This ratio could be realized with a time-varying finite impulse response (FIR) filter of length 64, in which only nonzero data values are considered, but the required master clock signal of 3.27 GHz is impractical. Another approach uses polyphase filters. A low-pass filter highly oversampling by factor N can be decomposed into N different filters, each filter using a different subset of the original set of coefficients. If the subfilter coefficients are relatively fixed in time, their outputs can be summed to yield the original filter. They act as a parallel filter bank differing in their linear-phase group delays. This can be used for sample rate conversion. If input samples are applied to the polyphase filter bank, samples can be generated at any point between the input samples by selecting the output of a particular polyphase filter. An output sample late in the input sampling period would require a short filter delay (a large offset in the coefficient set), but an early output sample would demand a long delay (a short offset). That is, the offset of the coefficient set is proportional to the timing of the input/output sample selection. As before, accurate conversion requires 216 polyphase filters; in practice, reduction methods reduce the number of coefficients.

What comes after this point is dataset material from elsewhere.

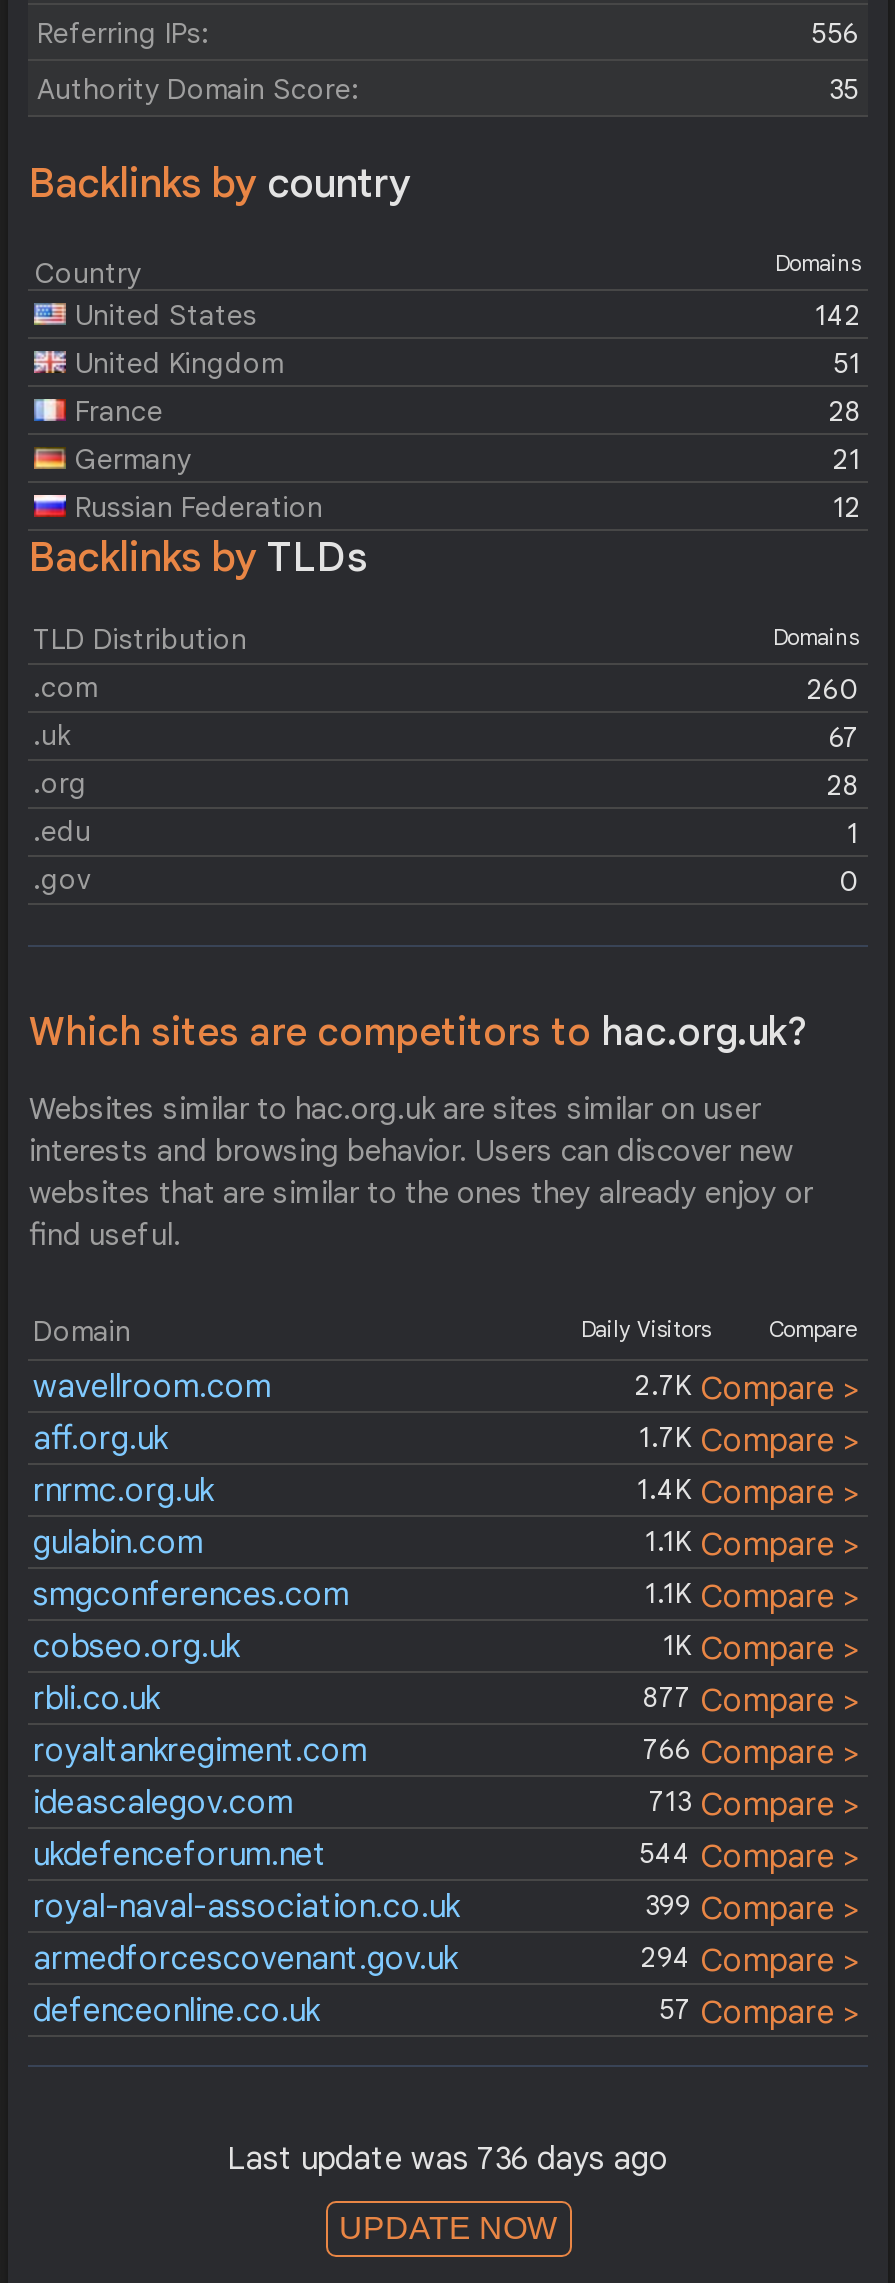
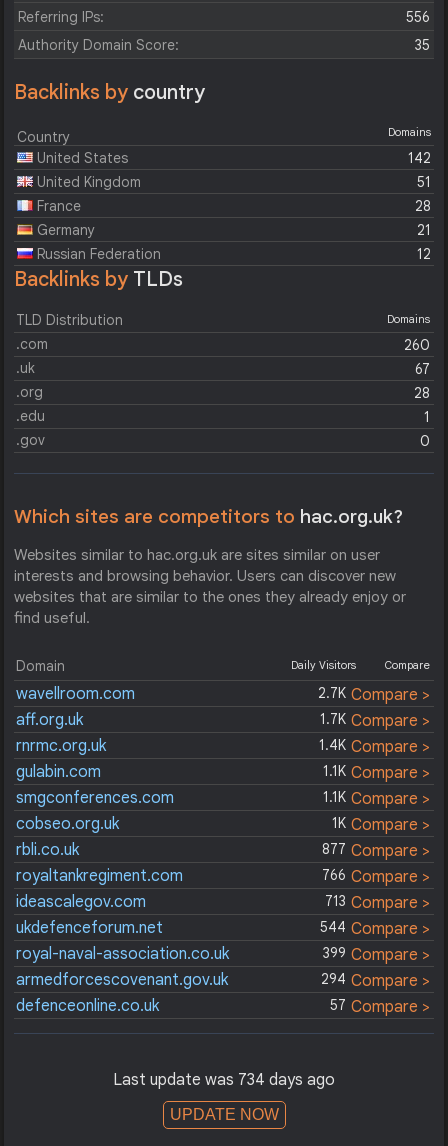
- Last update was 736 days ago
+ Last update was 734 days ago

To summarize, by adjusting the interpolation and decimation processes, arbitrary rate changes can be accommodated. These functions are effectively performed through polyphase filtering. Input data is applied to a highly oversampled digital lowpass filter. It has a passband of 0 Hz to 20 kHz, and many times the filter coefficients needed to provide this response (equivalent to thousands of polyphase filters). Depending on the instantaneous temporal relationship between the input/output frequency ratio, a selected set of these coefficients processes input samples and compute the amplitude of output samples, at the proper output frequency.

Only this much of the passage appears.